#### RECORDS SHOWN:
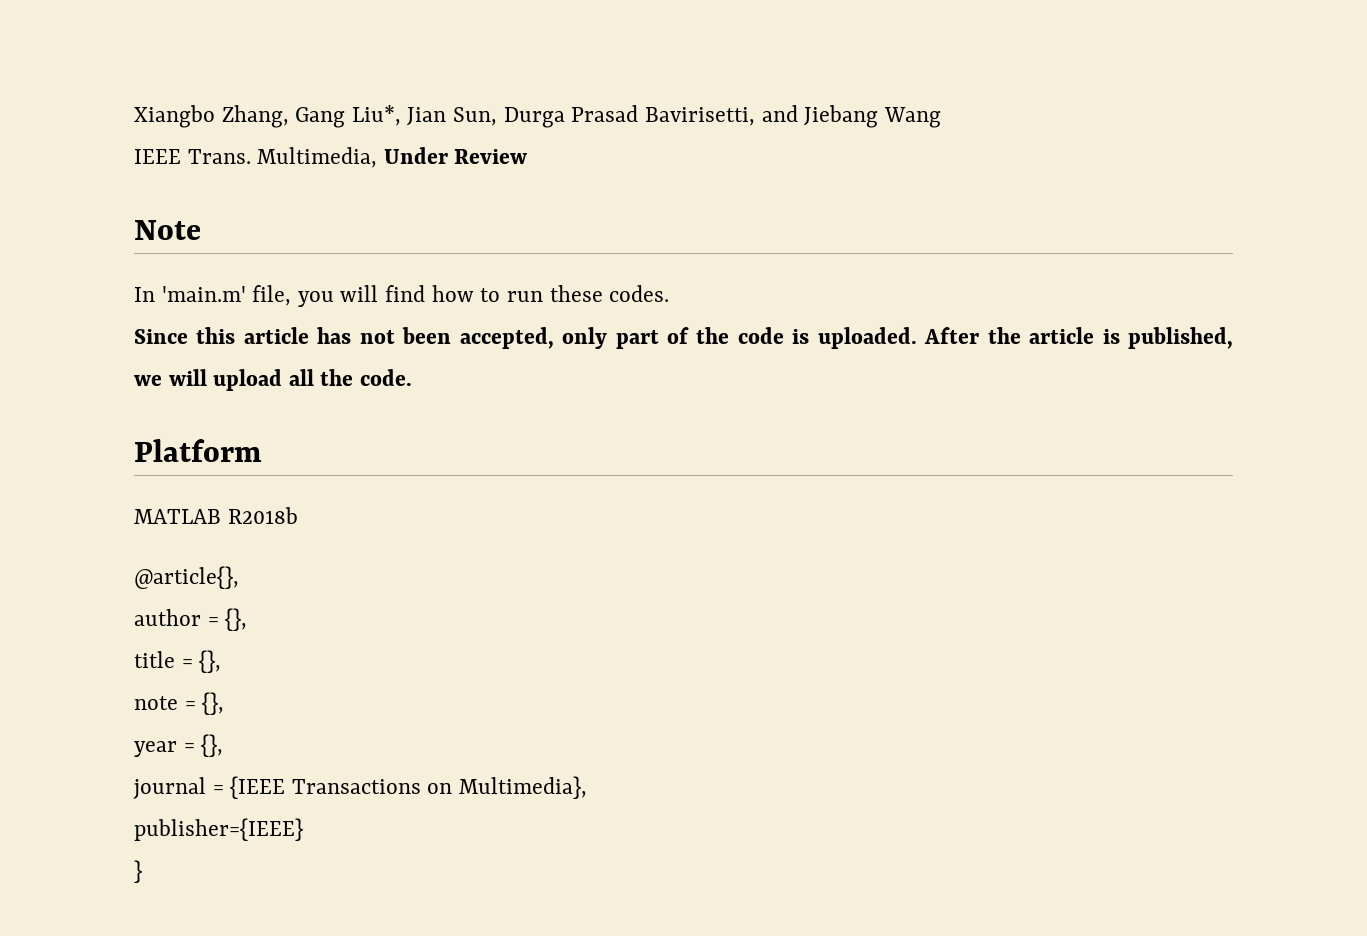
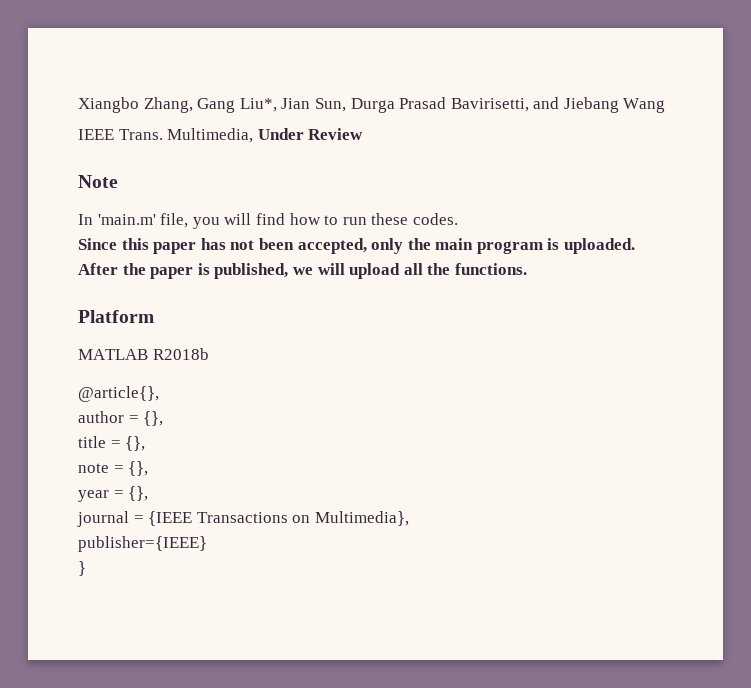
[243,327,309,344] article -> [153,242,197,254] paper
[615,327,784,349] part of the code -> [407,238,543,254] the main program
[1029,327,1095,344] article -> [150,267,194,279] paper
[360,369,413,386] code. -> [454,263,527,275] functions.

---

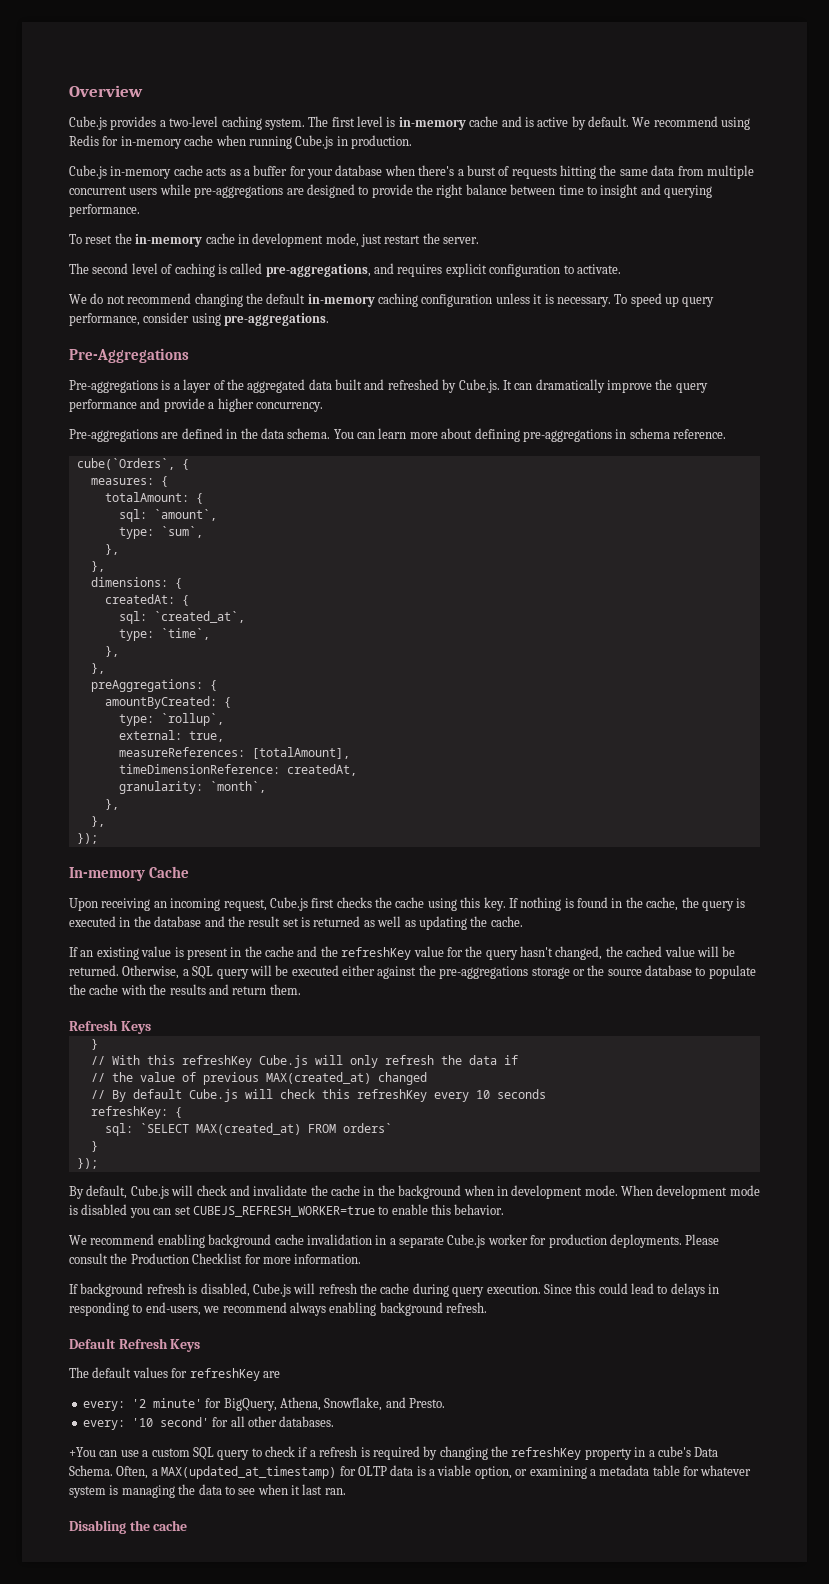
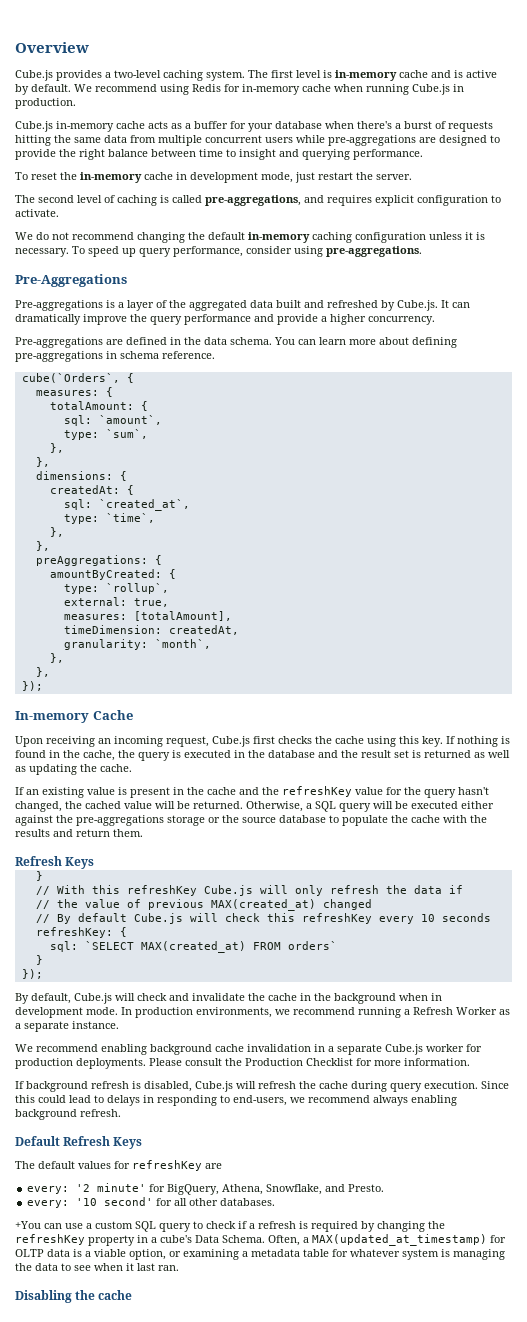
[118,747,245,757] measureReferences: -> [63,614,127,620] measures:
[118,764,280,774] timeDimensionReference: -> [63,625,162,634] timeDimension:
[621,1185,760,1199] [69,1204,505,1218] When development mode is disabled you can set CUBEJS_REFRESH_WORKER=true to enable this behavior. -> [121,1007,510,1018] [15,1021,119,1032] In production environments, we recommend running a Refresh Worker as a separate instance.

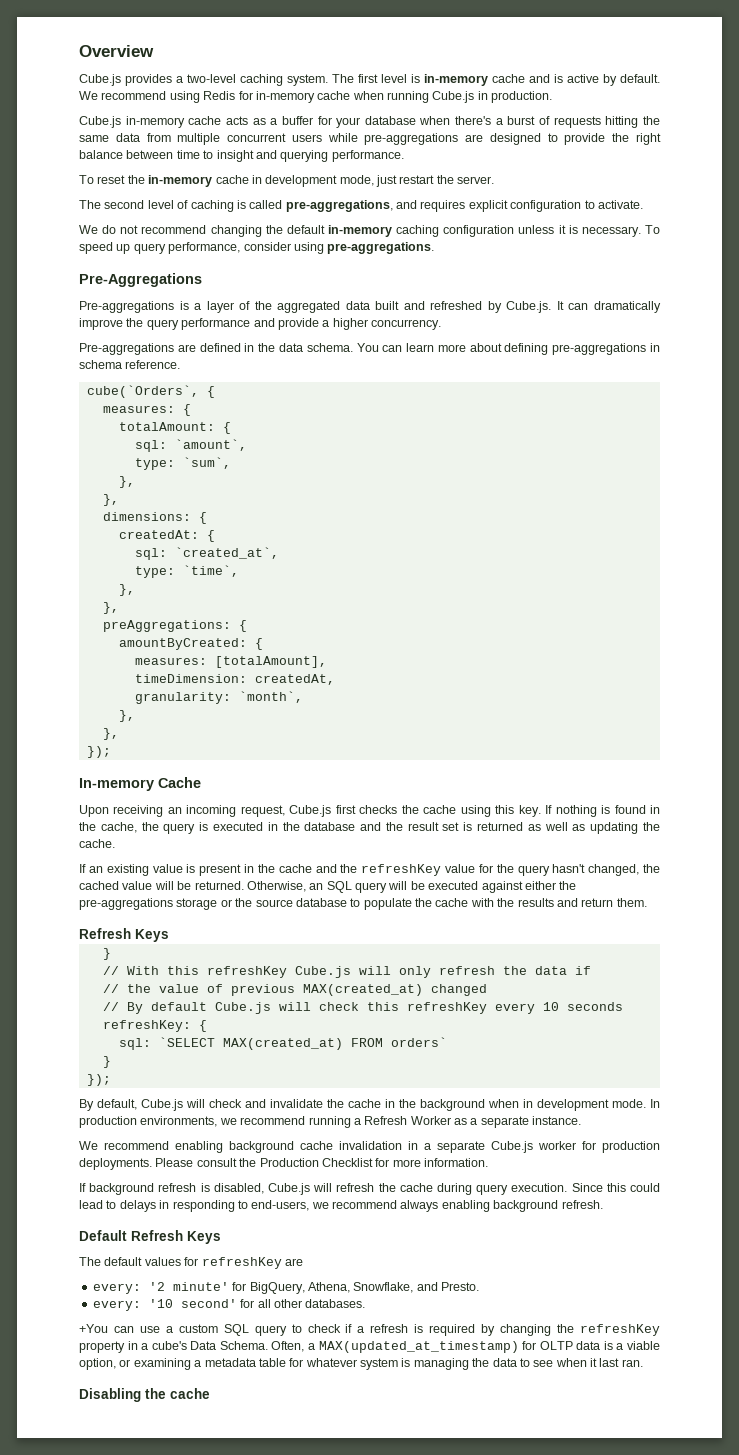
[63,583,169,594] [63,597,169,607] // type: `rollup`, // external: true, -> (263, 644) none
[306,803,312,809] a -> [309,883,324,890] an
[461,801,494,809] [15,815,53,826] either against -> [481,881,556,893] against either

#### GOAL OF THE EXERCISE:
Could you restate word for word the lines above, from the one that contains "[306,803,312,809] a -> [309,883,324,890] an" through the one that contains "[461,801,494,809] [15,815,53,826] either", and no others?

#### TASK ANSWER:
[306,803,312,809] a -> [309,883,324,890] an
[461,801,494,809] [15,815,53,826] either against -> [481,881,556,893] against either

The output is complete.